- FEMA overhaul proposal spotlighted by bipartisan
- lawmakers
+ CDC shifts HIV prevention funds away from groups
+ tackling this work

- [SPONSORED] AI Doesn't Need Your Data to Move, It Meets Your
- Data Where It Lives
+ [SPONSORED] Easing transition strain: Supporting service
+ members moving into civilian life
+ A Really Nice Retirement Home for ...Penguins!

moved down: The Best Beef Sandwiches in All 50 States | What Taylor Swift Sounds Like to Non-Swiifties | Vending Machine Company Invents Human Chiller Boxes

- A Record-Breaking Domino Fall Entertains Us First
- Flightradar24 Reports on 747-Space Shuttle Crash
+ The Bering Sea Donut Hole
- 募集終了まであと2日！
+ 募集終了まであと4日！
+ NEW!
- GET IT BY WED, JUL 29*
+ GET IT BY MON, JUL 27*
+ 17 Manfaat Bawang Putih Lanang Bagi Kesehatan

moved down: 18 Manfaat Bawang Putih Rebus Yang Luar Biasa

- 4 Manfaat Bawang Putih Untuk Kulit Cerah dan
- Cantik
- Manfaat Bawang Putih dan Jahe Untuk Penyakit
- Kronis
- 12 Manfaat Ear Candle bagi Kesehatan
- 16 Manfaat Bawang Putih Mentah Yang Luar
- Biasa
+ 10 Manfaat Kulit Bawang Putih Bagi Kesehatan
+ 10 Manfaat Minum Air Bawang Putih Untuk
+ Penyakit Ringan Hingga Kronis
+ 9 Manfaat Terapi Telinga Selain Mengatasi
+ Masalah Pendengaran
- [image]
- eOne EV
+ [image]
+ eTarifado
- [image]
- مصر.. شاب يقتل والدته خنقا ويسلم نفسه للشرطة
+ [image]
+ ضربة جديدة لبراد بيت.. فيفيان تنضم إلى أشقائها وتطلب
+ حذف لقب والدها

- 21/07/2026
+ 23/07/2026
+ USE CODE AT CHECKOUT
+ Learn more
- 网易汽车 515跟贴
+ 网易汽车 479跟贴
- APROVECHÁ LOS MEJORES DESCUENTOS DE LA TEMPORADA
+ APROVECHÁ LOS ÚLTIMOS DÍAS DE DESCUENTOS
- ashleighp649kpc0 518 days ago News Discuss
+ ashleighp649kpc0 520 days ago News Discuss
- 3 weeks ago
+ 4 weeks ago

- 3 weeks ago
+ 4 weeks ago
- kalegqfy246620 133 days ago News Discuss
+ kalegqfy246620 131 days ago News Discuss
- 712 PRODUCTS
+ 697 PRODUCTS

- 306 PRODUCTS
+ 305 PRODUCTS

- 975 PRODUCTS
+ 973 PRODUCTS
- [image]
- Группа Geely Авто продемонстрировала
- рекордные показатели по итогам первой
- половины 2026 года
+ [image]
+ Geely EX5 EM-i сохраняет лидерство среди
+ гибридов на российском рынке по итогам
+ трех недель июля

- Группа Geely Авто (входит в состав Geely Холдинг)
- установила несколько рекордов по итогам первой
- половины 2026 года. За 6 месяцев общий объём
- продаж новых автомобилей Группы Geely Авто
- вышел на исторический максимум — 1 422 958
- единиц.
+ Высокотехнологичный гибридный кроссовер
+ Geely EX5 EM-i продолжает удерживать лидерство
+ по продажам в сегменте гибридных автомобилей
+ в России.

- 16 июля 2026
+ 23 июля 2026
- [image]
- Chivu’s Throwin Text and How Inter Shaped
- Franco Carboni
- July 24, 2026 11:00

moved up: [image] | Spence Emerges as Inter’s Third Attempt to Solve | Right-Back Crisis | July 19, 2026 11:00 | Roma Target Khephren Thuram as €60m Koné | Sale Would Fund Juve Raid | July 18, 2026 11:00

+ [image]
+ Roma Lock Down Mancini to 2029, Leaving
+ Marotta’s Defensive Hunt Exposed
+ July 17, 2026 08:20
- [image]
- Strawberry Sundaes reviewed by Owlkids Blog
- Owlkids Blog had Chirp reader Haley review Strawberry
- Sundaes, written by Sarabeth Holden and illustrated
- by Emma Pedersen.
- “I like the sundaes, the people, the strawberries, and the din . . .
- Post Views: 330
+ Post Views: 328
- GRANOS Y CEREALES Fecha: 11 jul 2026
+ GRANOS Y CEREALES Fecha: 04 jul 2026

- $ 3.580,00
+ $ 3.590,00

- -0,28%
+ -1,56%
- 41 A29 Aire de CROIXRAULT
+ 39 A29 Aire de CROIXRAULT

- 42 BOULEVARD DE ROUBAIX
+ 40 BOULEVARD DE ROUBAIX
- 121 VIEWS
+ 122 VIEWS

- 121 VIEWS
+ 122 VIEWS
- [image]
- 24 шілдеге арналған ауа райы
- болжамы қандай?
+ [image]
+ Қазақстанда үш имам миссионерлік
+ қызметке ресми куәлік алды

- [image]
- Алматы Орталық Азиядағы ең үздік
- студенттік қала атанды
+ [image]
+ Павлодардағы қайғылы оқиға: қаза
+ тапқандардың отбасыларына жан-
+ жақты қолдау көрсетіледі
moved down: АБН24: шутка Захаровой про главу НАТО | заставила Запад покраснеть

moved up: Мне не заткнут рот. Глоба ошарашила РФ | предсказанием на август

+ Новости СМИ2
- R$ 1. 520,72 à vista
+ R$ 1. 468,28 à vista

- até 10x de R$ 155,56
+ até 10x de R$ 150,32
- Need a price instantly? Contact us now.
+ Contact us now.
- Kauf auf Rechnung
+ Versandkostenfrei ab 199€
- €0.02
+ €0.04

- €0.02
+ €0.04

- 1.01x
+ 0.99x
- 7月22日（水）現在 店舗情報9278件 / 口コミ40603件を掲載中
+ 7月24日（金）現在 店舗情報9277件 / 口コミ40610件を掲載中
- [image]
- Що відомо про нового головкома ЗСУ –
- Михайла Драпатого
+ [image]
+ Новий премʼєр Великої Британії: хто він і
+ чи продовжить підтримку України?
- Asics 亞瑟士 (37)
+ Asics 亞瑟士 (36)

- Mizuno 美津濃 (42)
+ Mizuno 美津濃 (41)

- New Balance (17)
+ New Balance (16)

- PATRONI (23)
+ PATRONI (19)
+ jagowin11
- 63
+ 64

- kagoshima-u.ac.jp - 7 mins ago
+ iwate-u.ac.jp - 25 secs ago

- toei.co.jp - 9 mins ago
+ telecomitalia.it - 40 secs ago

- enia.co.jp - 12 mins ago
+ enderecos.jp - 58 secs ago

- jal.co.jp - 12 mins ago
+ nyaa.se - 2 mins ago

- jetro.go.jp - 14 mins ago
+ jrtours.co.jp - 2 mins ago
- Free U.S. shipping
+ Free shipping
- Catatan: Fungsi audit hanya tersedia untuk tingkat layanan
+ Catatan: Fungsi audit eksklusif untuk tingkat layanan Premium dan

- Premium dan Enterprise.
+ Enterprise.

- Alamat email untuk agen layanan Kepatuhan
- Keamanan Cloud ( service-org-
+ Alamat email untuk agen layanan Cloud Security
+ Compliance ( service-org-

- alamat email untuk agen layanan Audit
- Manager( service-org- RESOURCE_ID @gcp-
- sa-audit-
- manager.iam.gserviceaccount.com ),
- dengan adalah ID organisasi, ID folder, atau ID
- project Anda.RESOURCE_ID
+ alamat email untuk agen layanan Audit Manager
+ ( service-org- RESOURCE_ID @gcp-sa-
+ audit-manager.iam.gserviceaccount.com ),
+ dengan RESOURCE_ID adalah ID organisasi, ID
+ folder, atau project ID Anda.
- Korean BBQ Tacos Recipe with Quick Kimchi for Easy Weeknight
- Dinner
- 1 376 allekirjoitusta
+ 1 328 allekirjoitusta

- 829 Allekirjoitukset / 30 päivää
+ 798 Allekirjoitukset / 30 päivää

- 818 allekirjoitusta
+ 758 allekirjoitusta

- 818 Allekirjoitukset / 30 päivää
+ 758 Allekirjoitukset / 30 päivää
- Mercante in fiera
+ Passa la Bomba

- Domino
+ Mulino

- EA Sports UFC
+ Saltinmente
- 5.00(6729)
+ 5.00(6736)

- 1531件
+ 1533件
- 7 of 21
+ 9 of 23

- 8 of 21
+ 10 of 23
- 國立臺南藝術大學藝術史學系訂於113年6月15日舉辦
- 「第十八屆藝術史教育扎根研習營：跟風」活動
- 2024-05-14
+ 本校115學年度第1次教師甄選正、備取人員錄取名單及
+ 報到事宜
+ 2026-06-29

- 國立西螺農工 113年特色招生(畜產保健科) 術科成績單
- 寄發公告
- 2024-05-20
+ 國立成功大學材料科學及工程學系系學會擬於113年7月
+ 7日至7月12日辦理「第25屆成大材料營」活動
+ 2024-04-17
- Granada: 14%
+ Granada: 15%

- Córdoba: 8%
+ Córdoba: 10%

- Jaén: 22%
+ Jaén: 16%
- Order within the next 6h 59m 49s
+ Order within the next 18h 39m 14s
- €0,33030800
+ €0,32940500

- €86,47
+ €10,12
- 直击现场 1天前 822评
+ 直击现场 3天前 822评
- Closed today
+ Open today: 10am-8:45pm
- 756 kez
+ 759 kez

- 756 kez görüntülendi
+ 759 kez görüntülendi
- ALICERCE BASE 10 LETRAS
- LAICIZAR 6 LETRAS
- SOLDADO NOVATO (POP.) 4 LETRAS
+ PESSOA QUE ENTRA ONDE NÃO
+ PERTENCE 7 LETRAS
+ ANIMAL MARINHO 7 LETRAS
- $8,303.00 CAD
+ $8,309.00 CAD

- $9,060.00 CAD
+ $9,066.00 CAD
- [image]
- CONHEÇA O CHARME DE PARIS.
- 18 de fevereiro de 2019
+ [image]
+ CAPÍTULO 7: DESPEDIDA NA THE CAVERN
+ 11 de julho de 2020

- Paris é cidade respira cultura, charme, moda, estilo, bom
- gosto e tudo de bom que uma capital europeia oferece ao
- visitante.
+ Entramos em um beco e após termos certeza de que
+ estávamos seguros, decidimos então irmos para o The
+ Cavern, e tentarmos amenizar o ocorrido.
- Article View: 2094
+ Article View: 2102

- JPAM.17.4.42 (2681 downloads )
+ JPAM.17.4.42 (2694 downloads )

▶ ABOUT THIS EXERCISE:
Find and copy every line in the entries above where the string "Enterprise" occurs.

▶ ANSWER BOX:
- Premium dan Enterprise.
+ Enterprise.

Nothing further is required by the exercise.